土埃まみれですが、長い黒髪、ぱっちりと大きな目、スラリとのびた手足、雪のような白い肌。
非常に美しい女性であることがよくわかります。
「これは」
【人体錬成ね…珍しい】
人体錬成は、寿命制限特別法によって規制されているイレギュラーテクノロジーのひとつです。
「うっ…げはっ!かはっ…」
クラフターに生成された女性は、口に入り込んだ土くれを吐き出し、そのまま倒れこんでしまいました。

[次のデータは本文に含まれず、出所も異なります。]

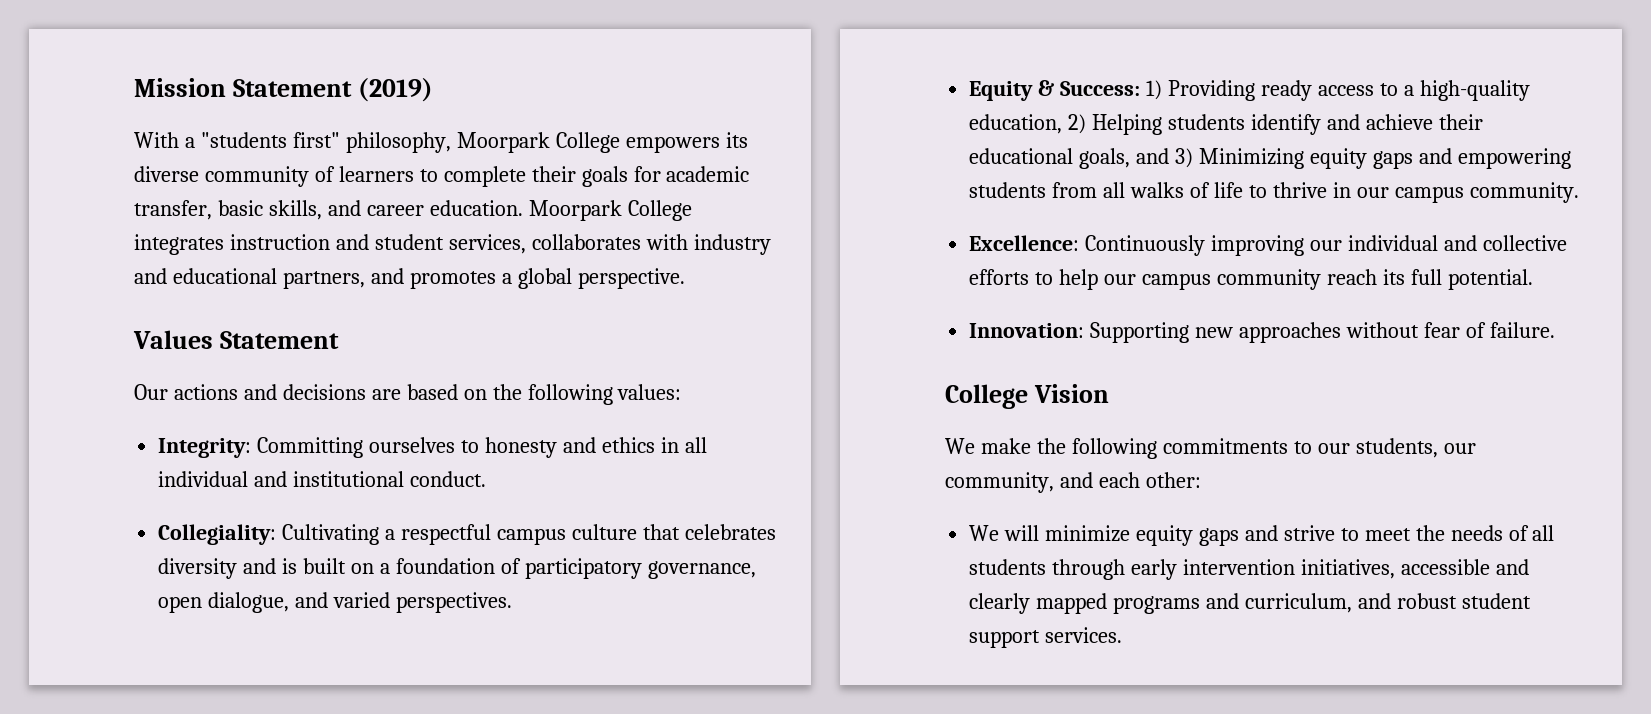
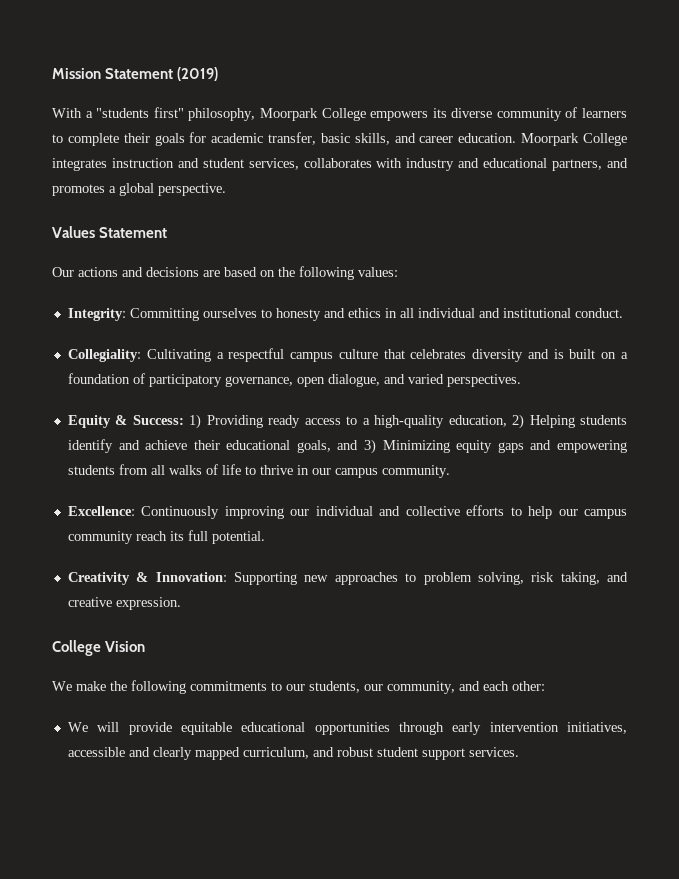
- Innovation: Supporting new approaches without fear of failure.
+ Creativity & Innovation: Supporting new approaches to problem solving, risk taking, and creative expression.
- We will minimize equity gaps and strive to meet the needs of all students through early intervention initiatives, accessible and clearly mapped programs and curriculum, and robust student support services.
+ We will provide equitable educational opportunities through early intervention initiatives, accessible and clearly mapped curriculum, and robust student support services.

【土中のミネラルが不足していたようね。脱水症状をおこしているわ】
「…どうやら、取って食われるような危険はなさそうだな」
【浮気の危険は高そうだけどね】
「…留意しておく」
おじいさんは重力場包囲陣を解除し、自分の着ていたカエアン製フラショナールコートで女性を包み、家に連れて帰りました。
おじいさんとおばあさんの家は、白川郷の茅葺屋根建築を模した純和風の家です。
おじいさんが雪景色が非常に好きなため、わざわざ積雪量の多い、西に海、東に山があるところに立地しています。
始めは暖房装置も囲炉裏と火鉢しか認めなかったのですが、おばあさんがカゼを引いてディアスポライズを余儀なくされてからは、エアコンが設置されました。
「うっ…」
女性は目を覚ましました。
「ここは…?」
が、同時に目を疑いました。
無理もありません。900年前と言えば月面国家誕生に伴い、地球では非常に近未来的な、悪趣味なほどのSFチック服飾や建築が流行っていたのですから。
おじいさんとおばあさんの家は、彼女にはさぞかし奇異に映ったことでしょう。
「気がついたか」
「!」
おじいさんの声に一瞬怯えた女性でしたが、すぐに気を取り直しました。
「あなたが、助けて下さったのですか?」
「そういうことになるな」
おじいさんは、女性の布団のそばに小さな飯台に乗せた湯気の立つ粥を置き、少し距離を置いて胡座をかきました。
「食べろ。消化器管を早く動かさんと、ゼリーしか食えなくなる。話はそれからだ」
おじいさんは愛用の作務衣の袖を正し、茶を啜りはじめました。